*** Data to process Section Begins ***

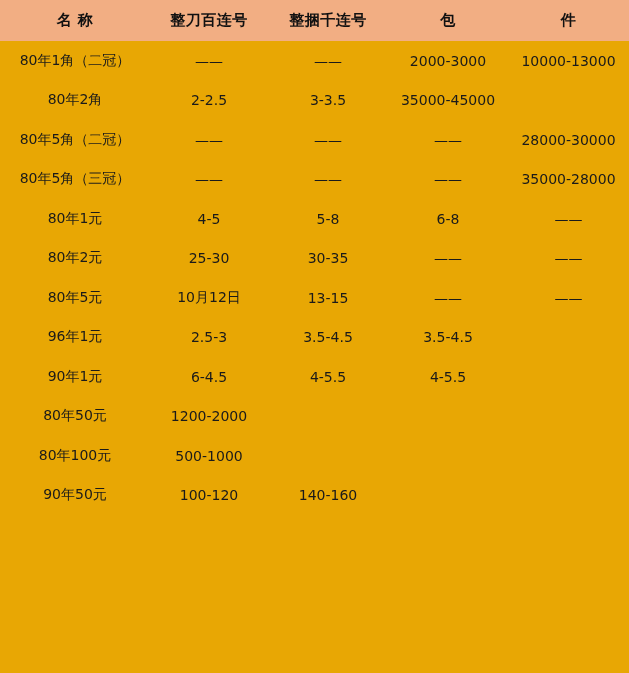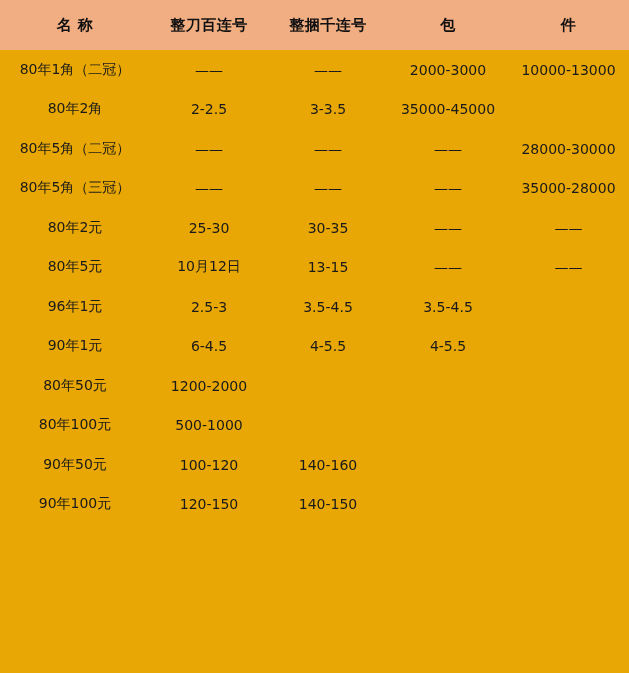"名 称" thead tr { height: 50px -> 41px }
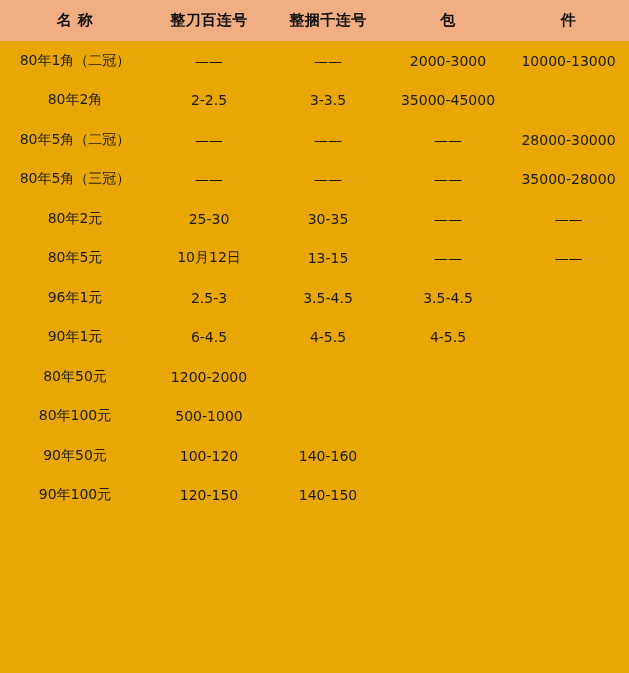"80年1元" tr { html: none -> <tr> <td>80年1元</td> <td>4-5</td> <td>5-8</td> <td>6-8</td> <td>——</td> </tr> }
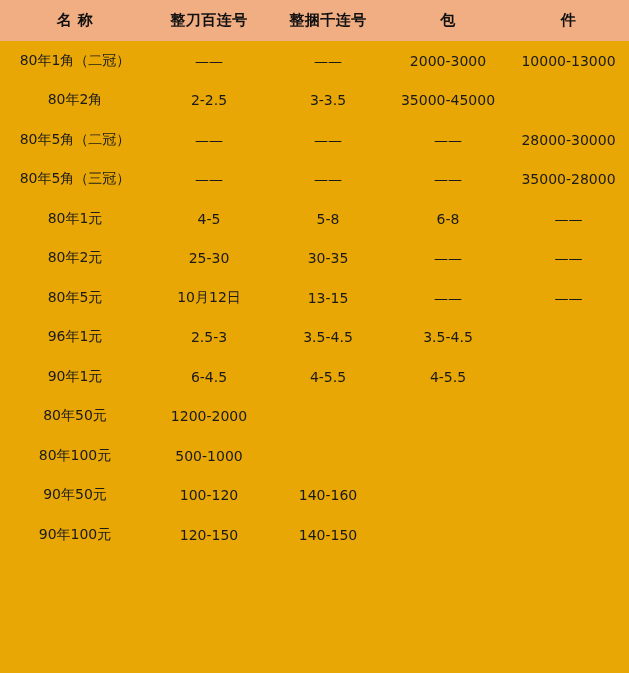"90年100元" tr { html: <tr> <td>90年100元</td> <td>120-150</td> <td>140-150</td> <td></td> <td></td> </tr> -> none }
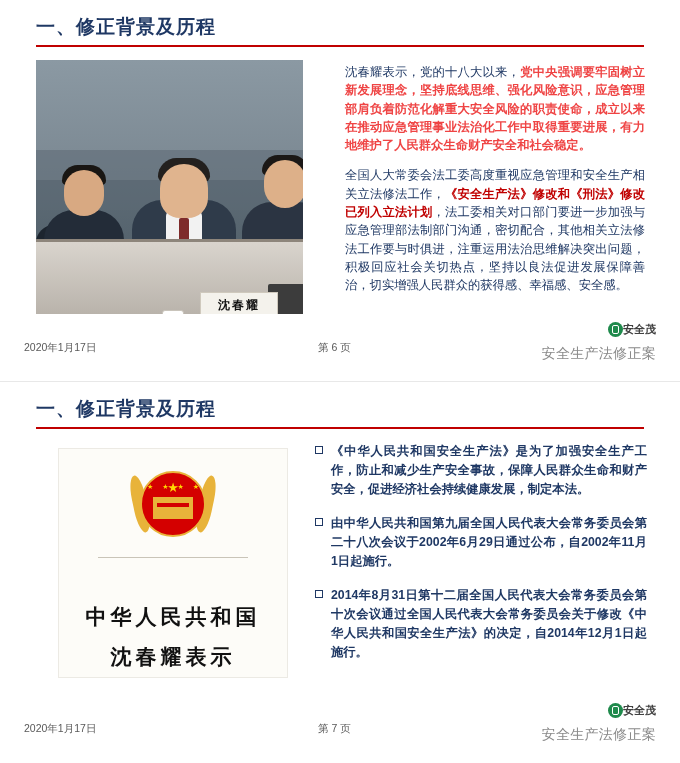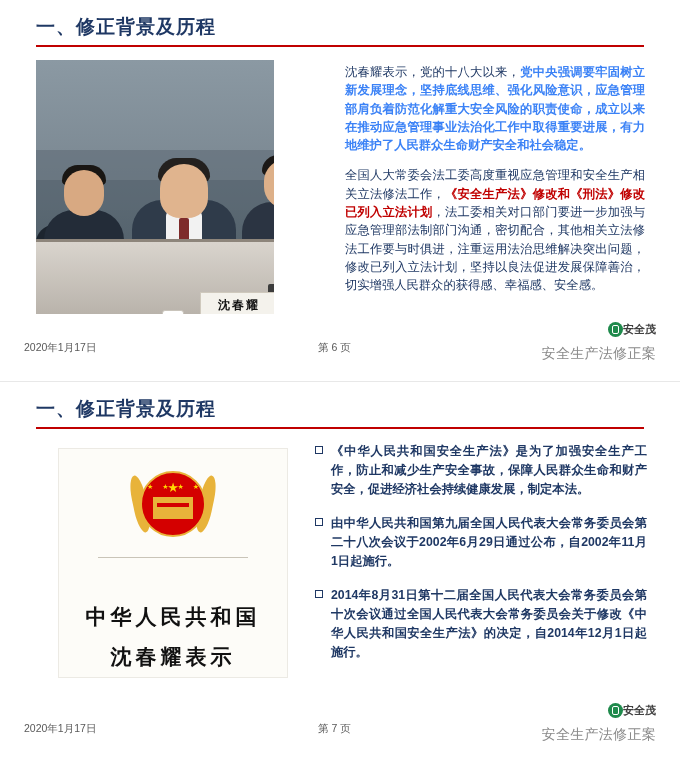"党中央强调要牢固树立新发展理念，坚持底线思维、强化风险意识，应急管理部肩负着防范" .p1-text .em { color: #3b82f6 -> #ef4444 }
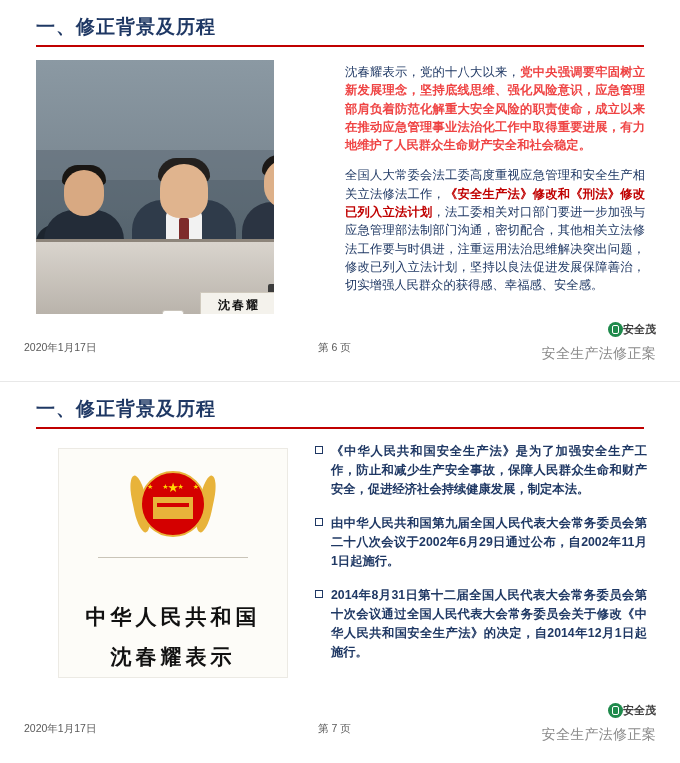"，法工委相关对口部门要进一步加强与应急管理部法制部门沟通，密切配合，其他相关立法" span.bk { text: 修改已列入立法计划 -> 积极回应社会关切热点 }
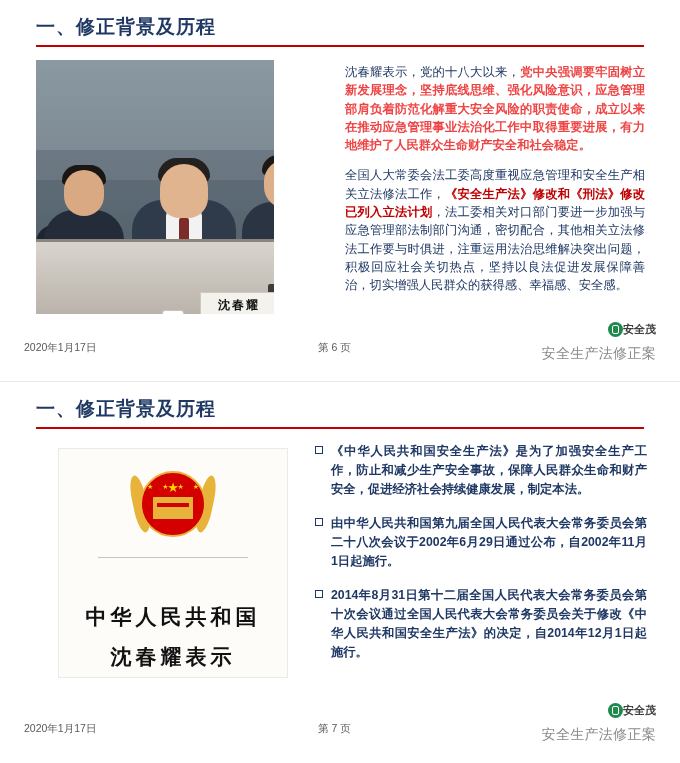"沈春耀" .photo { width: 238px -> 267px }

*** Data to process Section Ends ***

▶ **Try it**
Omitting the images, transcribe every record exactly.

▶ **Answer section**
"名 称" thead tr { height: 50px -> 41px }
"80年1元" tr { html: none -> <tr> <td>80年1元</td> <td>4-5</td> <td>5-8</td> <td>6-8</td> <td>——</td> </tr> }
"90年100元" tr { html: <tr> <td>90年100元</td> <td>120-150</td> <td>140-150</td> <td></td> <td></td> </tr> -> none }
"党中央强调要牢固树立新发展理念，坚持底线思维、强化风险意识，应急管理部肩负着防范" .p1-text .em { color: #3b82f6 -> #ef4444 }
"，法工委相关对口部门要进一步加强与应急管理部法制部门沟通，密切配合，其他相关立法" span.bk { text: 修改已列入立法计划 -> 积极回应社会关切热点 }
"沈春耀" .photo { width: 238px -> 267px }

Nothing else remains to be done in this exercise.